━━━ Source information

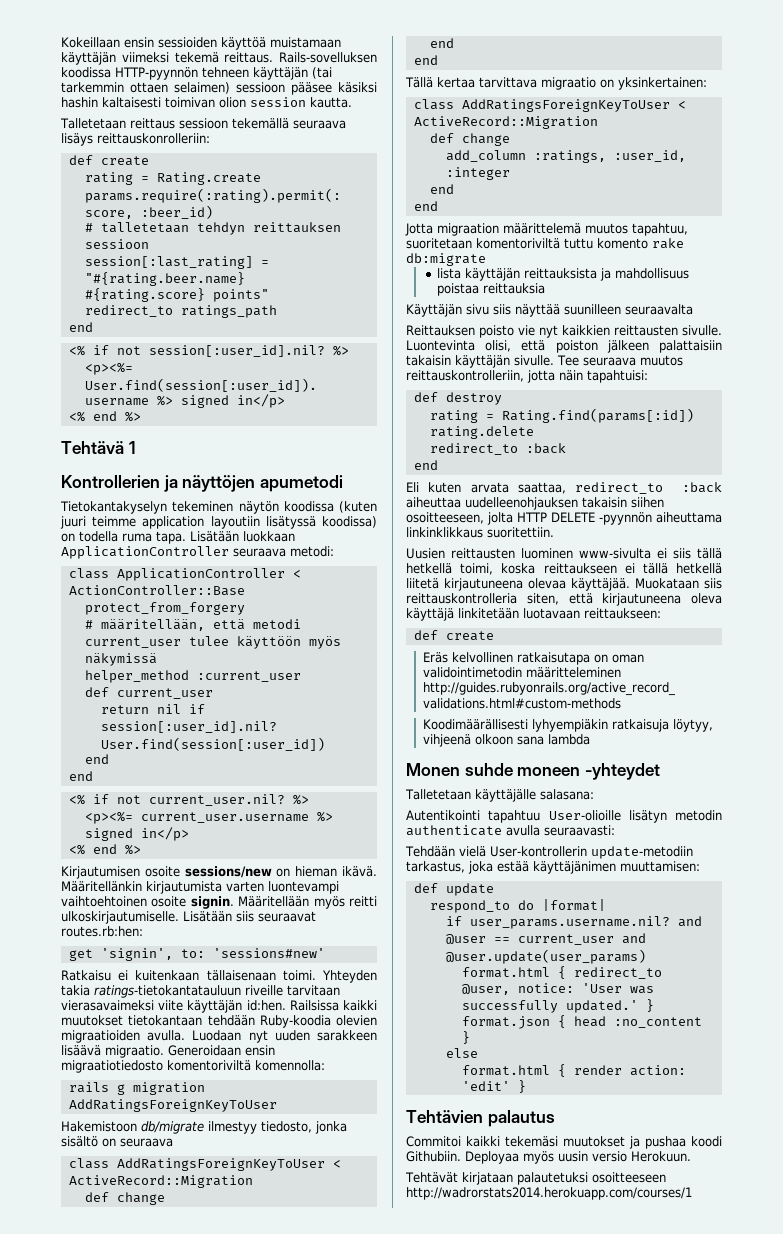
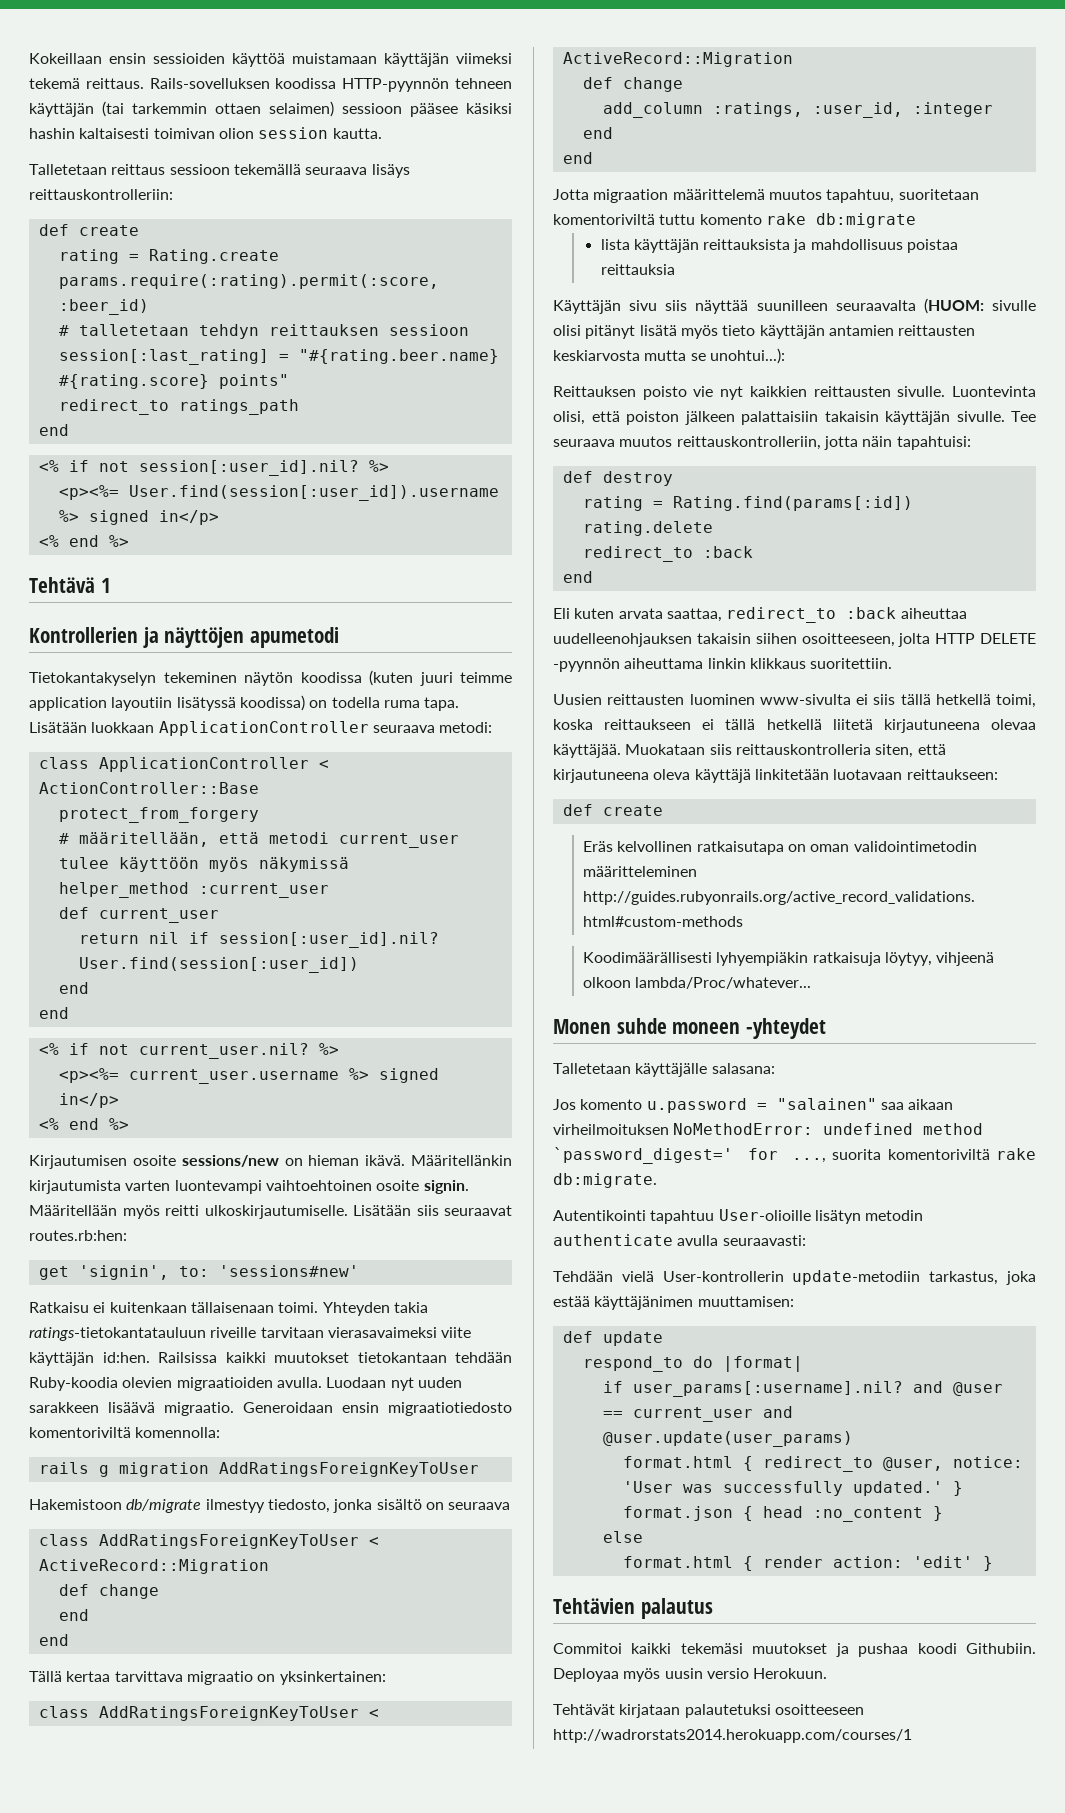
[97,133,210,144] reittauskonrolleriin: -> [29,189,173,200] reittauskontrolleriin:
(693, 309) none -> [923,298,1036,314] [553,325,976,339] [553,348,785,364] (HUOM: sivulle olisi pitänyt lisätä myös tieto käyttäjän antamien reittausten keskiarvosta mutta se unohtui...):
[406,527,483,538] linkinklikkaus -> [707,658,806,669] linkin klikkaus
[517,734,591,745] sana lambda -> [635,977,812,989] lambda/Proc/whatever...
(594, 794) none -> [553,1098,954,1113] [553,1123,984,1135] [553,1147,1036,1164] [553,1173,657,1188] // Jos komento u.password = "salainen" saa aikaan virheilmoituksen NoMethodError: undefined method `password_digest=' for ..., suorita komentoriviltä rake db:migrate.
[469,916,670,929] user_params.username.nil? -> [632,1381,903,1397] user_params[:username].nil?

━━━━━━

**Task description:** Without any pictures, return the material above exactly.

**Solution to the problem:**
[97,133,210,144] reittauskonrolleriin: -> [29,189,173,200] reittauskontrolleriin:
(693, 309) none -> [923,298,1036,314] [553,325,976,339] [553,348,785,364] (HUOM: sivulle olisi pitänyt lisätä myös tieto käyttäjän antamien reittausten keskiarvosta mutta se unohtui...):
[406,527,483,538] linkinklikkaus -> [707,658,806,669] linkin klikkaus
[517,734,591,745] sana lambda -> [635,977,812,989] lambda/Proc/whatever...
(594, 794) none -> [553,1098,954,1113] [553,1123,984,1135] [553,1147,1036,1164] [553,1173,657,1188] // Jos komento u.password = "salainen" saa aikaan virheilmoituksen NoMethodError: undefined method `password_digest=' for ..., suorita komentoriviltä rake db:migrate.
[469,916,670,929] user_params.username.nil? -> [632,1381,903,1397] user_params[:username].nil?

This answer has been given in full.